Nigeria, South Africa, Kenya and other African countries still lags behind the rest of the world in the race towards digital transformation, a technology expert, has noted.The expert said that despite growing number of innovative solutions, the current inadequate infrastructure and connectivity are preventing the continent from realising its true economic potential, noting that the best and fastest way to overcome these barriers hinge on cross-border regulatory cooperation.
Chief Executive Officer, Global Voice Group (GVG), James Claude, who said that while many countries in Africa are individually working to increase their infrastructure and digital capabilities, the most effective solution will be to approach these challenges from a regional perspective.GVG is a provider of IT solutions to governments and regulatory authorities.
While attending the 5th Crans Montana Forum in Dakhla, Morocco, earlier in the week, Claude noted that African governments have a crucial role to play in taking the continent to the next stage in its digital evolution. “Businesses, universities and young entrepreneurs are increasingly contributing to the digital economy and fostering innovation in Africa. Governments now need to work towards helping these private sector players to grow their solutions more rapidly and affect real change on the continent. This will require harmonising regulations that allow businesses and services to expand beyond country borders,” he said.

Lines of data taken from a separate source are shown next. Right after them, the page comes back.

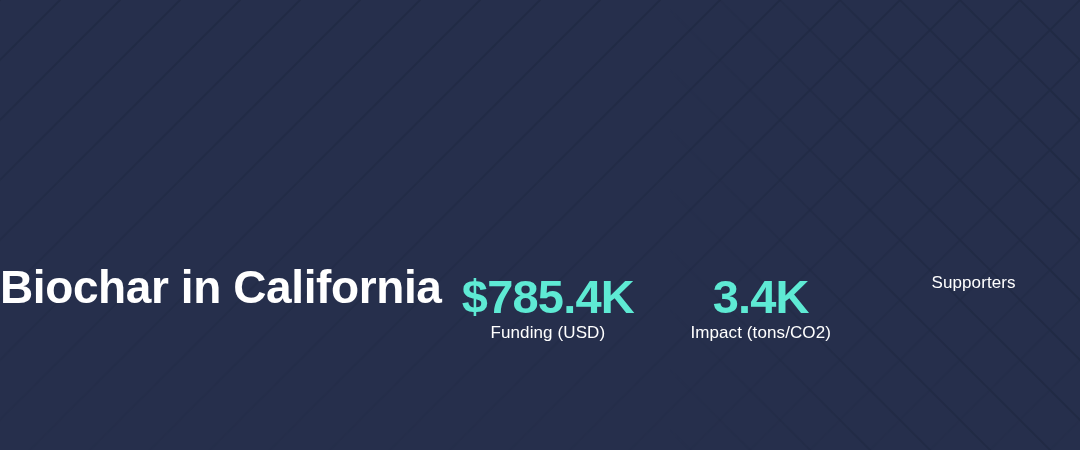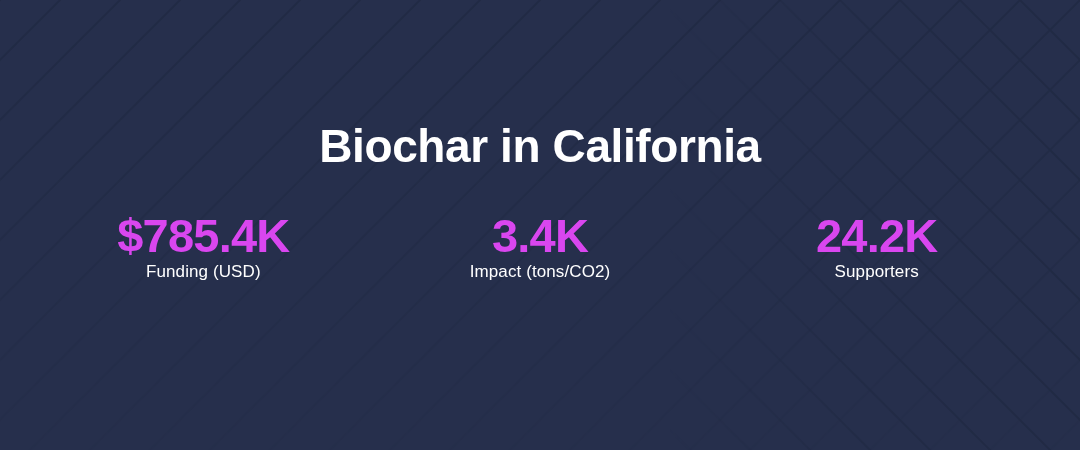"Biochar in California" .content { flex-direction: column -> row }
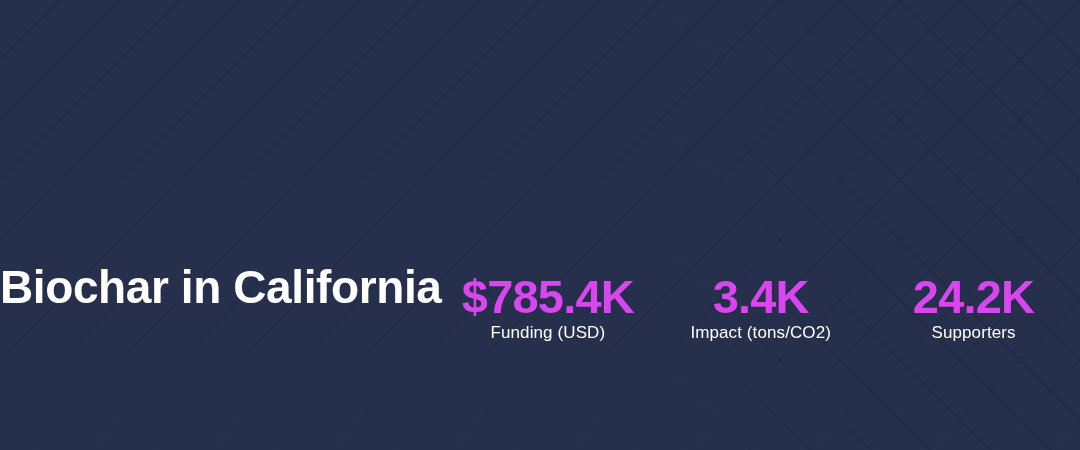"$785.4K" .stat-value { color: #d946ef -> #5eead4 }
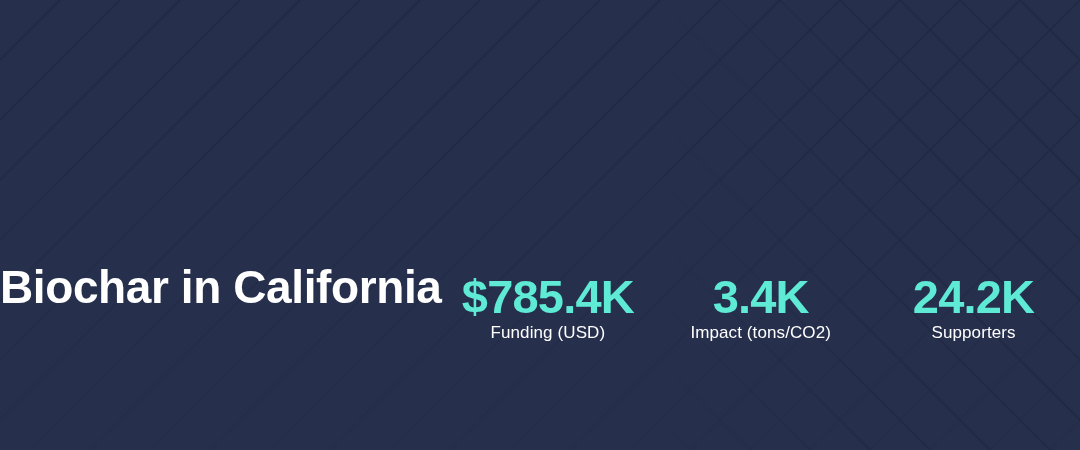"24.2K" div.stat-value { html: <div>24.2K</div> -> none }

Africa’s potential as a global leader in the world’s digital economy grows significantly with each passing year. Africa’s population is increasing exponentially, and is expected to reach between 1.379 billion and 1.486 billion by 2025. In addition to this, the market penetration of digital technology is accelerating. Importantly, it is predicted that half of Africa’s entire population is expected to own smartphones by 2020, which already goes a long way towards overcoming infrastructural barriers to digital transformation and connecting people and services online.
“Building on this, mobile money platforms such as M-Pesa has fundamentally changed the way that money is circulated on the continent. E-commerce is also growing rapidly as a result of mobile money, with online retailers that accept mobile money payments even providing people without bank accounts access a greater variety of goods. Similarly, small and medium businesses are able to increase sales and overcome many infrastructure restraints,” he stated.
Claude explained that governments across the continent must build on this by creating more digital services based in Africa, facilitating more local tech companies, and continuing to invest in education and incubators that allow citizens to fully access and benefit from digital transformation.
“Equally vital, is to ensure that regulators in every region and country have the visibility, transparency and the necessary data to make informed decisions that will help the digital economy across the different jurisdictions. This is an area in which GVG already has a lot of experience, having pioneered the regulatory technology solution, RegTech on the continent,” he added.